- _Exercise_: Your answer must be an exact copy of the data below, minus any pictures.

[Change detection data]
----

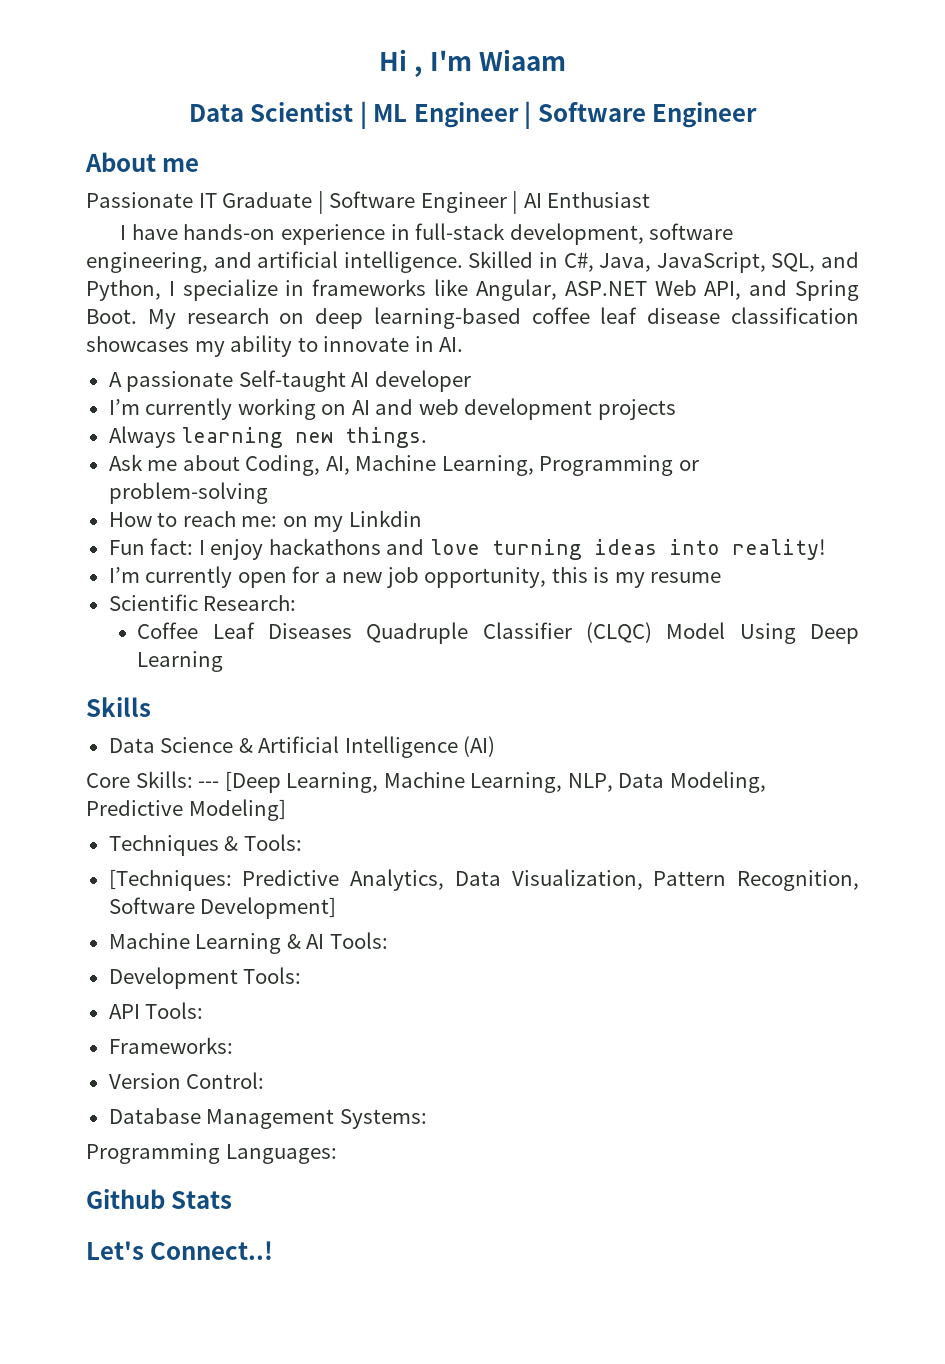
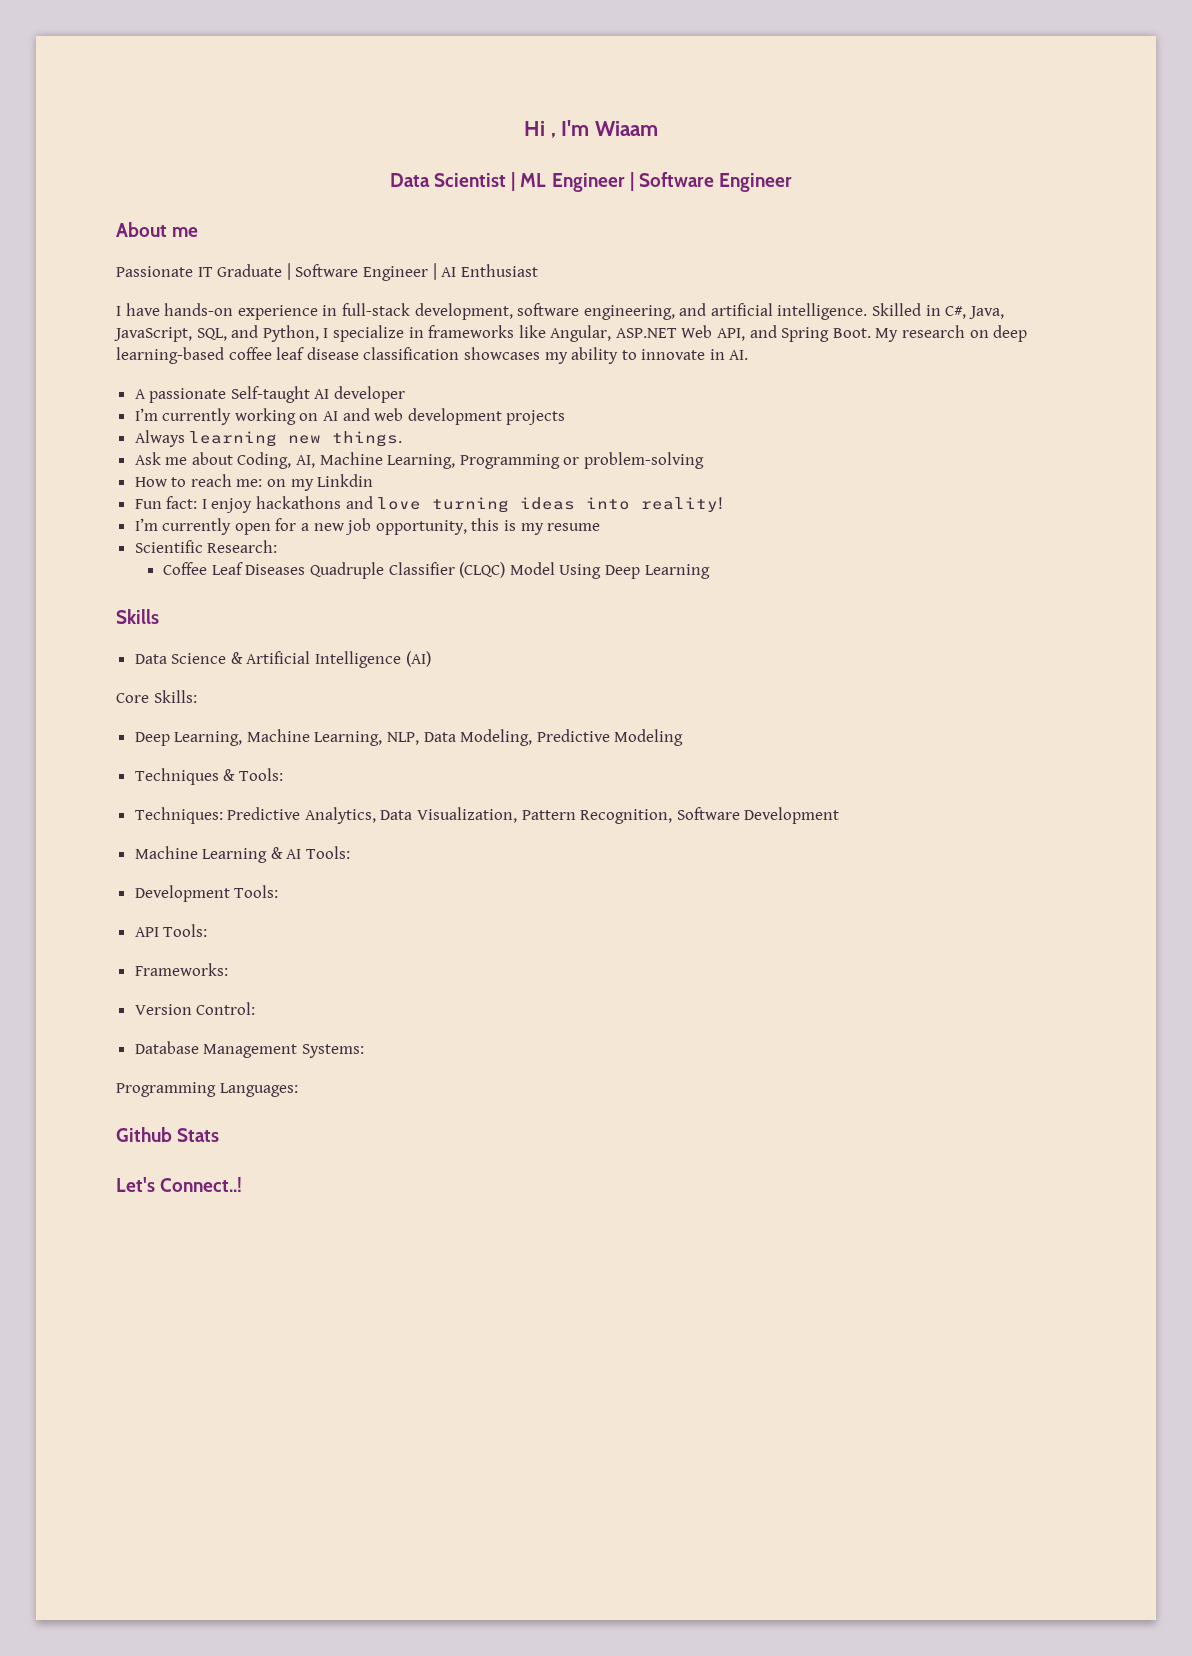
- Core Skills: --- [Deep Learning, Machine Learning, NLP, Data Modeling, Predictive Modeling]
+ Core Skills:
+ Deep Learning, Machine Learning, NLP, Data Modeling, Predictive Modeling
- [Techniques: Predictive Analytics, Data Visualization, Pattern Recognition, Software Development]
+ Techniques: Predictive Analytics, Data Visualization, Pattern Recognition, Software Development

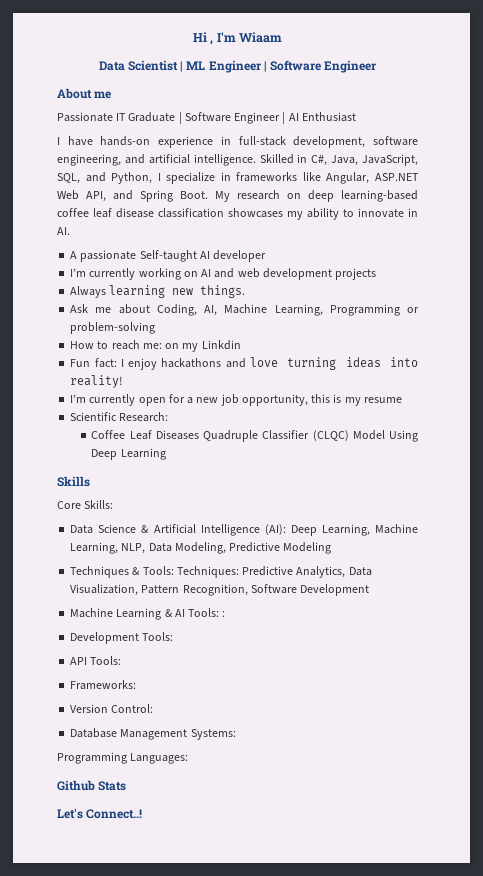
+ Core Skills:
- Data Science & Artificial Intelligence (AI)
- Core Skills:
- Deep Learning, Machine Learning, NLP, Data Modeling, Predictive Modeling
+ Data Science & Artificial Intelligence (AI): Deep Learning, Machine Learning, NLP, Data Modeling, Predictive Modeling
- Techniques & Tools:
- Techniques: Predictive Analytics, Data Visualization, Pattern Recognition, Software Development
+ Techniques & Tools: Techniques: Predictive Analytics, Data Visualization, Pattern Recognition, Software Development
- Machine Learning & AI Tools:
+ Machine Learning & AI Tools: :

----

- _Response to this exercise_:
- Core Skills: --- [Deep Learning, Machine Learning, NLP, Data Modeling, Predictive Modeling]
+ Core Skills:
+ Deep Learning, Machine Learning, NLP, Data Modeling, Predictive Modeling
- [Techniques: Predictive Analytics, Data Visualization, Pattern Recognition, Software Development]
+ Techniques: Predictive Analytics, Data Visualization, Pattern Recognition, Software Development

+ Core Skills:
- Data Science & Artificial Intelligence (AI)
- Core Skills:
- Deep Learning, Machine Learning, NLP, Data Modeling, Predictive Modeling
+ Data Science & Artificial Intelligence (AI): Deep Learning, Machine Learning, NLP, Data Modeling, Predictive Modeling
- Techniques & Tools:
- Techniques: Predictive Analytics, Data Visualization, Pattern Recognition, Software Development
+ Techniques & Tools: Techniques: Predictive Analytics, Data Visualization, Pattern Recognition, Software Development
- Machine Learning & AI Tools:
+ Machine Learning & AI Tools: :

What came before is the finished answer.